Plasmodium falciparum Infection May Protect a Population from Severe Acute Respiratory Syndrome Coronavirus 2 Infection

Aditya K Panda 1,, Rina Tripathy 2, Bidyut K Das 3
PMCID: PMC7454708  PMID: 32726446

to the editor—We read with great interest the article published by Nickbakhsh et al [1] describing epidemiological evidence of interaction between seasonal coronaviruses and other co-circulating viruses in a United Kingdom population. The authors have suggested that prior exposure of children to coronavirus OC43 offers protection against severe COVID-19 phenotype by possible cross-immunity. These observations encouraged us to investigate the possible role of Plasmodium infection on coronavirus disease 2019 (COVID-19) infection or severity.

Severe acute respiratory syndrome coronavirus 2 (SARS-CoV-2) infection and mortality rates are variable in different countries. Several factors may help account for the variability in the virus infection or mortality rate, such as age, sex, comorbidity, or genetic makeup. Recent studies indicated that protozoan infections may offer some protection against various positive-strand RNA viruses. Prior exposure to plasmodia significantly suppressed chikungunya virus–associated pathogenesis, characterized by reduced viral load and improved joint inflammation [2]. Furthermore, coinfections of a rodent Plasmodium strain and lactate dehydrogenase–elevating virus offered protection against experimental cerebral malaria and experimental autoimmune encephalomyelitis [3]. Based on these observations on Plasmodium infection and positive-strand RNA viruses, we hypothesized that there could be a possible association between malaria and SARS-CoV-2 infection. To validate our observation, we investigated the prevalence of COVID-19 in the Plasmodium falciparum–endemic area of Odisha, India,

Odisha is highly endemic for P. falciparum infection. We obtained the annual parasite index (API) of P. falciparum for the last 10 years (2010–2019) from the National Vector Borne Disease Control Program and COVID-19 infection status in Odisha from the government of Odisha website (see https://health.odisha.gov.in/covid19-dashboard.html). API and COVID-19 data from 30 districts were analyzed and shown in Figure 1. A significant negative correlation (Spearman r = –0.37; P = .04; n = 30) was observed between 10-year average API scores and the number of COVID-19 cases detected. Malaria is known to stimulate B cells resulting in hyper-gammaglobulinemia [4] and multiple cross-reactive antibodies are often produced, which could be protective.
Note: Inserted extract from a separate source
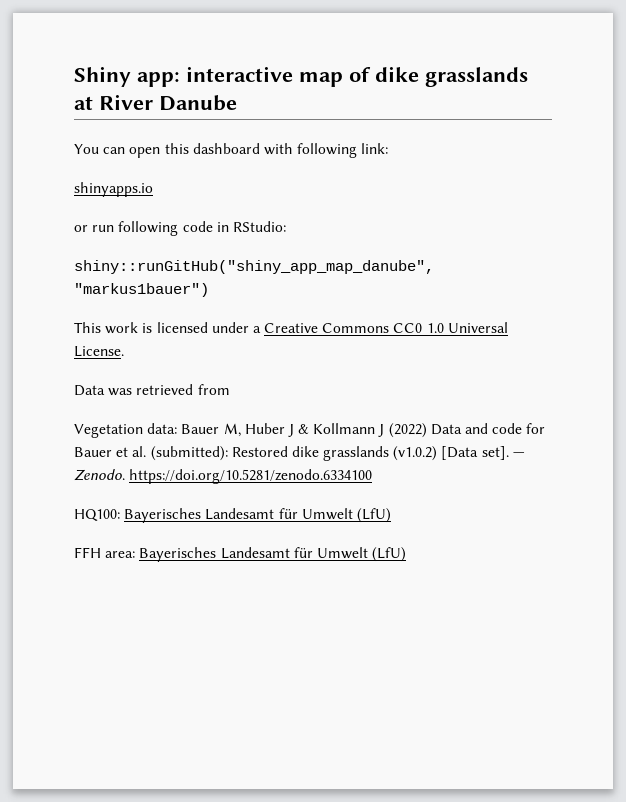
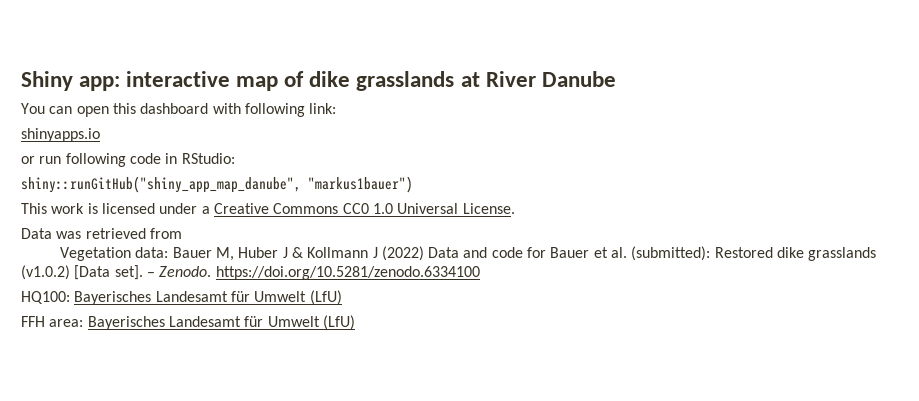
[512,452,525,457] — -> [146,272,155,277] –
A recent study further highlighted the production of immunoglobulin G (IgG) and immunoglobulin M (IgM) against P. falciparum merozoite, which persists for an extended period and protects the host from clinical malaria [5]. It has also been well established that infection by some enveloped viruses triggers naturally occurring antibodies to activate the complement system, leading to lysis of the virus [6]. Antibodies against disaccharide galactose α-(1,3)-galactose (α-Gal) are most prevalent and constitute about 2% of total IgG and IgM. Previously, we have demonstrated high levels of antibodies to α-Gal (IgG and IgM) in healthy subjects in malaria-endemic areas (IgG: 144.62 ± 47.23; IgM: 19.93 ± 15.08 enzyme-linked immunosorbent assay [ELISA] units) compared to residents of nonendemic regions (IgG: 30.15 ± 9.3; IgM: 8.5 ± 6.1 ELISA units) [7]. These are polyspecific antibodies capable of interacting with multiple antigens. Although the presence of α-Gal on the surface of SARS-CoV-2 has not been reported, the anti-Gal antibodies, being polyspecific, can cross-react with multiple epitopic determinants [8]. Furthermore, in our earlier study (unpublished), we observed high levels of specific antimalarial antibodies (PfP0, PfEMP, RESA, MSP-1, and MSP-3) in residents of malaria-endemic areas. The cross-reactivity of these antibodies, along with anti-Gal antibodies and COVID-19, needs to be investigated for possibly demonstrating a cause-effect relationship. Further validation of this hypothesis might be established from other P. falciparum–endemic areas of the world.

Figure 1.

Figure 1.

Correlation between the number of coronavirus disease 2019 (COVID-19) cases reported and the average annual malarial parasite index (API) during 2010–2019. Data from all districts of Odisha state were analyzed, and each dot represents 1 district. An inverse correlation was observed between API and number of COVID-19 cases reported through 19 June 2020 (n = 30).

Notes

Potential conflicts of interest. All authors: No reported conflicts of interest.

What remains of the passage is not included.